An additional participatory workshop was held in conjunction with the final event of the MERIL-2 project on 24th June in Lisbon. The discussions focused on topics regarding: 1) commonalities and differences in IA needs between different types and domains of RIs, in particular distinctions between natural science RIs and RIs serving social sciences and humanities; 2) resource needs to carry out IA activities; as well as 3) usage and openness of impact related data.
Research infrastructures boost to industry and economy. In a paper on L'industria, RI-PATHS’ staff Silvia Vignetti and Francesco Giffoni discuss how to estimate the socioeconomic impact of Research Infrastructures and investments in science. They argue that evaluation is essential to justify publicly-funded and costly investments yet challenging. Their critical review of existing methodologies to assess the impact of RIs focuses on the Cost-benefit Analysis (CBA) as one of the analytical frameworks for evaluating welfare changes attributable to RIs. Indeed, the use of shadow prices, along with other techniques (e.g. willingness-to-pay and avoided costs), captures the social opportunity costs of goods and services and allows the evaluation of non-market impacts.
CSIL’s Massimo Florio, Francesco Giffoni, Anna Giunta and Emanuela Sirtori have recently published a study on how public procurement by big research infrastructures enhances suppliers’ performance on Industrial and Corporate Change. Using survey data on 669 CERN’s suppliers, they built a unique data set to analyse the determinants of suppliers’ sales, profits, and development activities. They found out that collaborative relations between CERN and its suppliers improved suppliers’ performance and increased positive spill-overs along the supply chain. This insight suggested that public procurement, as mission-oriented innovation policy, should promote cooperative relations and not only market mechanisms.

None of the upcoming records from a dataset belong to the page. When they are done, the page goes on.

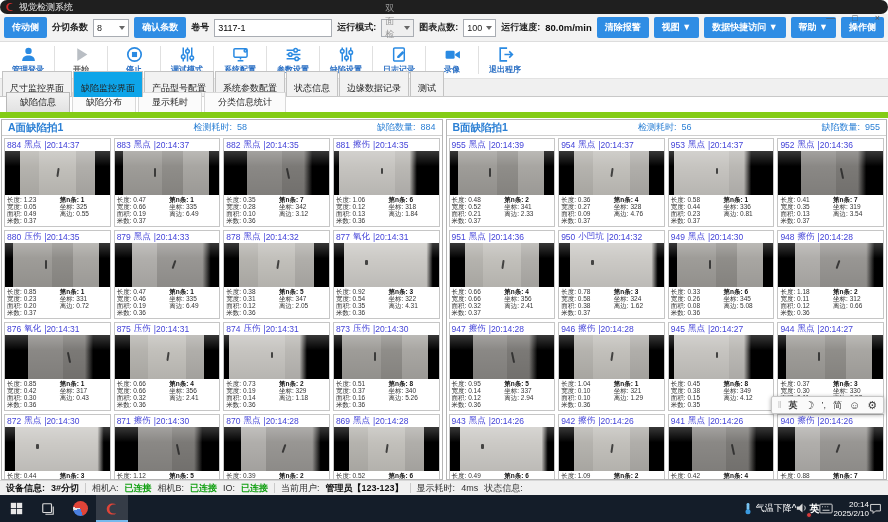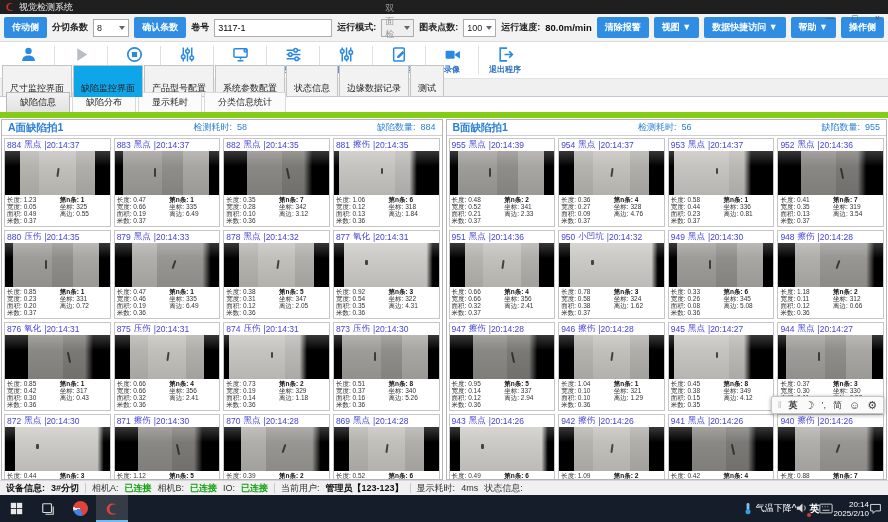--- a/index.html
+++ b/index.html
@@ -7,7 +7,7 @@
   #app { display:flex; flex-direction:column; height:100%; position:relative; }
 
   
-  .titlebar { height:14px; background:#1f1f1f; display:flex; align-items:center; padding:0 5px; gap:4px; flex:0 0 auto; }
+  .titlebar { height:14px; background:#1f1f1f; display:flex; align-items:center; padding:0 5px; gap:4px; flex:0 0 auto;border-radius:7px; }
   .titlebar .t-title { color:#e8e8e8; font-size:9px; }
   .winctrl { position:absolute; top:13px; right:8px; display:flex; gap:17px; z-index:30; }
   .winctrl span { color:#555; font-size:9px; line-height:10px; cursor:default; }

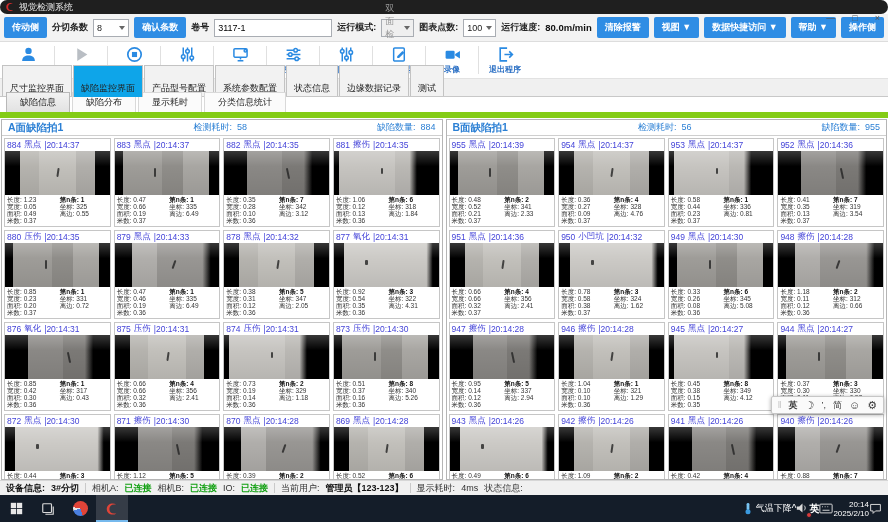--- a/index.html
+++ b/index.html
@@ -32,7 +32,7 @@
 
   
   .tabstrip { height:18px; background:#f0f0f0; display:flex; align-items:flex-end; padding:2px 2px 0 2px; border-bottom:1px solid #c8c8c8; flex:0 0 auto; }
-  .tab { font-size:9px; color:#222; background:#f2f2f2; border:1px solid #c3c3c3; border-bottom:none; padding:16px 7px 1px 7px; margin-right:1px; cursor:pointer; white-space:nowrap; }
+  .tab { font-size:9px; color:#222; background:#f2f2f2; border:1px solid #c3c3c3; border-bottom:none; padding:10px 7px 1px 7px; margin-right:1px; cursor:pointer; white-space:nowrap; }
   .tab.active { background:#0ea5e9; position:relative; margin-bottom:-1px; padding-bottom:2px; }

For another research, Massimo Florio, Francesco Giffoni and Jessica Catalano interviewed 1,022 undergraduates to study the drivers of preferences for paying for basic research, which are still little known. Moreover, taxpayers are usually the ultimate funders of large-scale research infrastructures, but the expected discoveries of such projects often do not have any known use-value. CSIL’s researchers focused on the LHC at CERN, where the Higgs boson was discovered and found out that income, awareness, and positive attitudes towards science drive a positive willingness-to-pay for science. Social sciences and the humanities’ students resulted willing to contribute to fundamental research at least as much as their peers in science curricula. Findings suggest support to government funding of basic research as a public good. Their article "Should governments fund basic science? Evidence from a willingness-to-pay experiment in five universities” was published by Taylor & Francis Group's Journal of Economic Policy Reform.